There are a variety of therapeutic modes that can help with bipolar management including behavioral, cognitive and interpersonal therapy. In cognitive therapy, sufferers are taught to identify and challenge their pessimistic thoughts and beliefs that underlie their depressive episodes. Interpersonal therapy involves reducing the strain a mood disorder can have on relationships. Often family therapy is very beneficial as bipolar disorder can disrupt the structure of an entire family.
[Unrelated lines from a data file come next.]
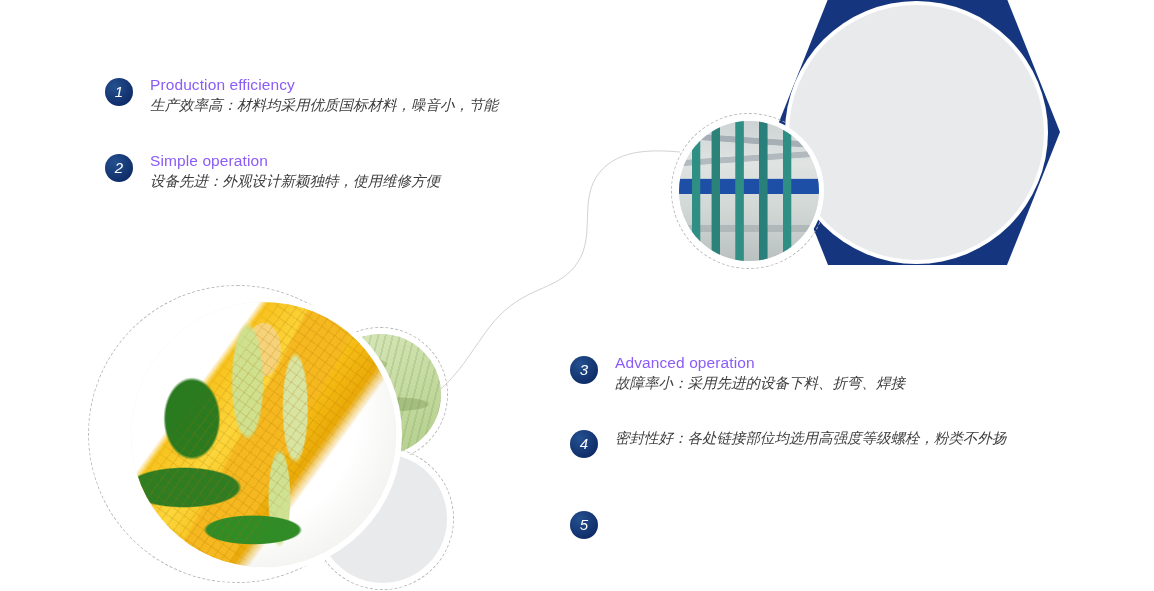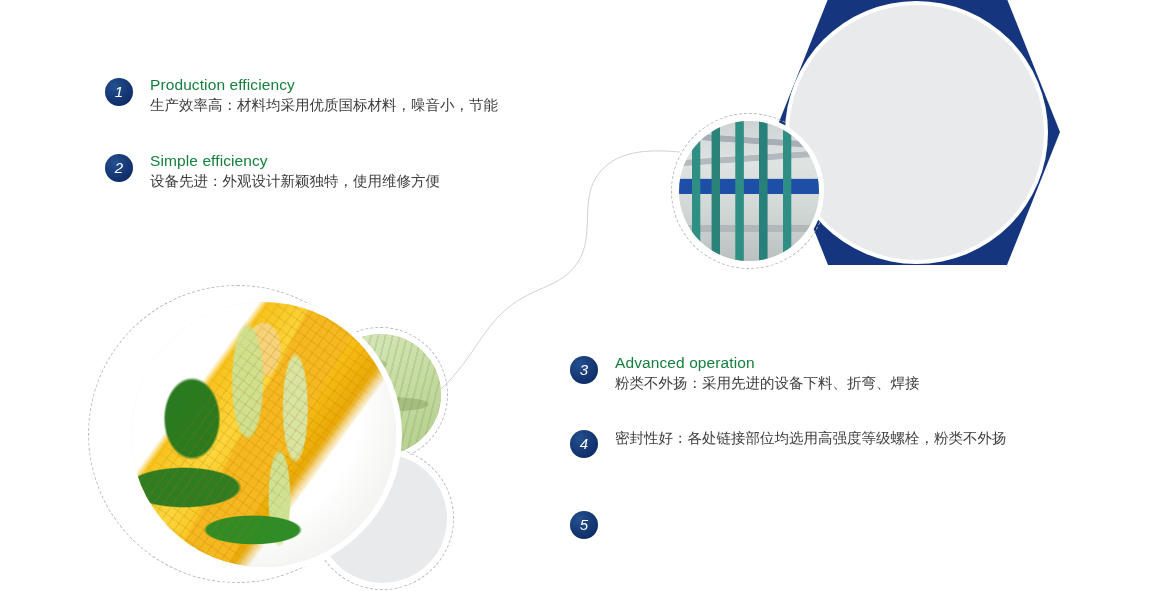"Production efficiency" .feature-title { color: #15803d -> #8b5cf6 }
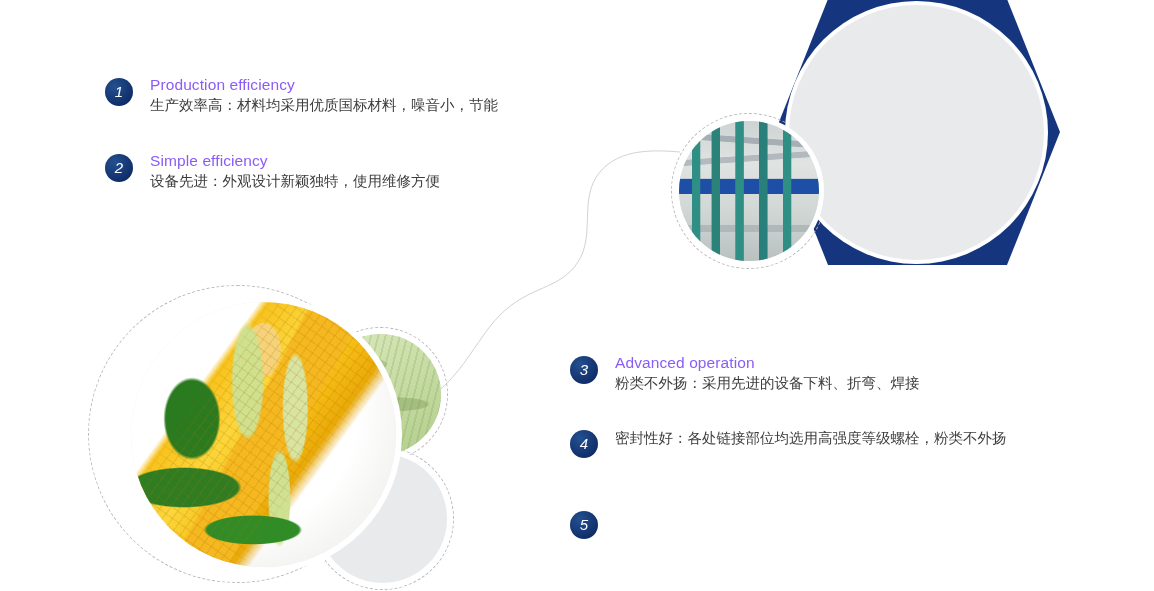"生产效率高：材料均采用优质国标材料，噪音小，节能" .feature-desc { font-style: none -> italic }
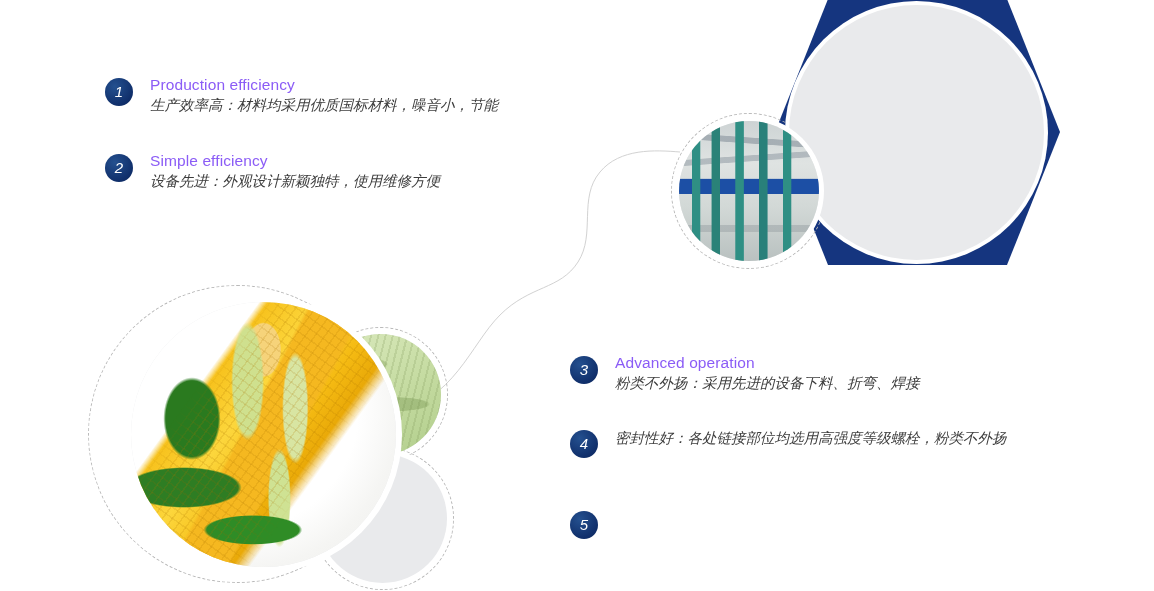"Simple efficiency" div.feature-title { text: efficiency -> operation }
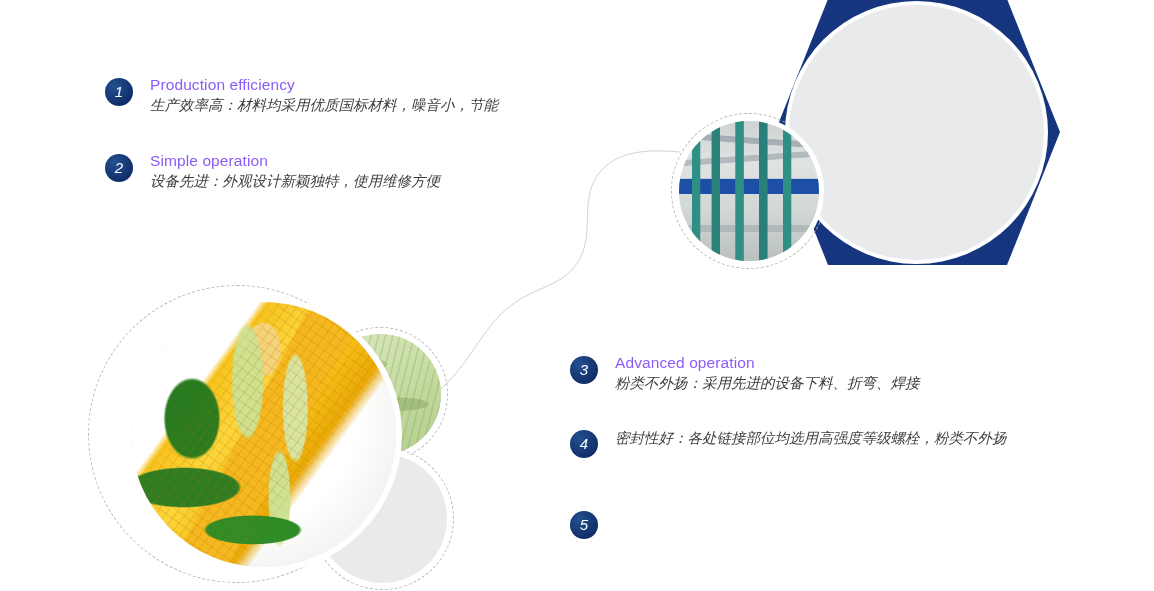"粉类不外扬：采用先进的设备下料、折弯、焊接" div.feature-desc { text: 粉类不外扬 -> 故障率小 }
It is vital that bipolar sufferers are educated about their illness and lifestyle changes that they should maintain as a result. Sufferers can empower themselves by joining support groups that provide a sense of acceptance and understanding. The Depression and Anxiety Support Group open 8am to 7pm Monday to Friday, 8am to 5pm on Saturdays, and 9am to 1pm Sundays provides counseling, referrals and information. The Support Group can be contacted on (011) 783-1474/6 or 884-1797.
The good news is that, with the right management, bipolar is a highly treatable illness. Duncan has since moved onto lithium. He is beginning to feel a stable control over his life that has been missing for a long time. Sharon*, another bipolar sufferer, has been battling with the disorder for most of he life. “Religious faith and perseverance have also helped me get through it,” she says. “I also find that it helps to counsel other people in similar circumstances.”